#### [Exercise instructions]
Go line by line through the entries below and copy those containing the string "market".

Input Block Start

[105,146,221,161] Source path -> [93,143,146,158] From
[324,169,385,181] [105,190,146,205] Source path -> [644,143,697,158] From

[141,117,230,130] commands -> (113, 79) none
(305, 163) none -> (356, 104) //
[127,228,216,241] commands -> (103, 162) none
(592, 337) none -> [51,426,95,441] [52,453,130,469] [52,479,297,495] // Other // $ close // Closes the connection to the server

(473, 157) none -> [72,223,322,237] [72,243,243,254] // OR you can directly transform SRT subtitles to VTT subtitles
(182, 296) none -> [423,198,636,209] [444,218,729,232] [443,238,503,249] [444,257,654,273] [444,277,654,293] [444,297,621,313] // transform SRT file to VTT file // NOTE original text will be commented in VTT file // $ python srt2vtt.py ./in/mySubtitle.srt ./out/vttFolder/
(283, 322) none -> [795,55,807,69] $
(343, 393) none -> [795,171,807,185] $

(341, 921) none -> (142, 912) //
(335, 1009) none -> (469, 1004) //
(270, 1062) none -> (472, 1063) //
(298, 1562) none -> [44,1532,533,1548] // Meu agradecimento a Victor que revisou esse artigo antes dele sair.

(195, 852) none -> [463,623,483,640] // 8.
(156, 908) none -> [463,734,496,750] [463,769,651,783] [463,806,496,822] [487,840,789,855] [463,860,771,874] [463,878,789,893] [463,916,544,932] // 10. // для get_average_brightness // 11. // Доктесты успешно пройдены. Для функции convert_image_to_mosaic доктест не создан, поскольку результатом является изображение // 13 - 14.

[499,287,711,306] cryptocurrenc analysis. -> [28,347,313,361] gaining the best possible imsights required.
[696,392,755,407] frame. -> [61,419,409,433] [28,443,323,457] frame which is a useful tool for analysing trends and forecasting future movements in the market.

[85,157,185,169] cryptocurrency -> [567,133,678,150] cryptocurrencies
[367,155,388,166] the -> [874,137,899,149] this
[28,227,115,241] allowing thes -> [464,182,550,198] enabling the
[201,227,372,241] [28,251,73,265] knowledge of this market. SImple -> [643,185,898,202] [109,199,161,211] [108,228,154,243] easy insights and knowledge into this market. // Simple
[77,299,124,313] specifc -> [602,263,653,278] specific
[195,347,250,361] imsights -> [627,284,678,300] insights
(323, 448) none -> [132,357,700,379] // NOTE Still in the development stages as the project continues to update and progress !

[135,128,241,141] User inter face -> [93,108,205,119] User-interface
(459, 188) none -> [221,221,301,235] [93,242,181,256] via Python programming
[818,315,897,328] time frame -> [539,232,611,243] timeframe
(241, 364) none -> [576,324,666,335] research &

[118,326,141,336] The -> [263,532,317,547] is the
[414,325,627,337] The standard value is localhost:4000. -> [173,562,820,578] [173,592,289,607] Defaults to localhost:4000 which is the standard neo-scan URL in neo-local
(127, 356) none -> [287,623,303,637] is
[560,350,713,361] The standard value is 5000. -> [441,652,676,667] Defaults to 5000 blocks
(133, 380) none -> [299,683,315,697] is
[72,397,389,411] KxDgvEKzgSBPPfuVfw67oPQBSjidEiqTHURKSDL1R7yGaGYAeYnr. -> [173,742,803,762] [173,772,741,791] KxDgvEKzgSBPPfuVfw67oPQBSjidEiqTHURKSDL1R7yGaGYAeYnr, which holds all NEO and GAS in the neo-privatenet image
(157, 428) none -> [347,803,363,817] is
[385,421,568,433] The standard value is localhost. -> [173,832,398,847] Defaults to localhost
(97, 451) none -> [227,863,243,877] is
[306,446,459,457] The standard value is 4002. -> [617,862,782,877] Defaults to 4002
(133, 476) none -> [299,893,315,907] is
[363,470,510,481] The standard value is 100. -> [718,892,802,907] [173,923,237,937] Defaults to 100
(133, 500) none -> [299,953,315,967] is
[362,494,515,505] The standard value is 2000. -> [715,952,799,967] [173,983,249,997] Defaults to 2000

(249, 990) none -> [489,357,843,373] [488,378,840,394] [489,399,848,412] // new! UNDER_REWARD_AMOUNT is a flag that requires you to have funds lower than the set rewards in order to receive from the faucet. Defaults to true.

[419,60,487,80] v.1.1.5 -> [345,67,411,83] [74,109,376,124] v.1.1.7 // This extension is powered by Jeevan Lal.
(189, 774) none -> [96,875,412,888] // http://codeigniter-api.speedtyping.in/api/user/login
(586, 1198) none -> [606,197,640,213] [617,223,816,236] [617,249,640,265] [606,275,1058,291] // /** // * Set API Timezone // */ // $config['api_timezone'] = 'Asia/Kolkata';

Input Block End

#### [Expected answer]
[696,392,755,407] frame. -> [61,419,409,433] [28,443,323,457] frame which is a useful tool for analysing trends and forecasting future movements in the market.
[201,227,372,241] [28,251,73,265] knowledge of this market. SImple -> [643,185,898,202] [109,199,161,211] [108,228,154,243] easy insights and knowledge into this market. // Simple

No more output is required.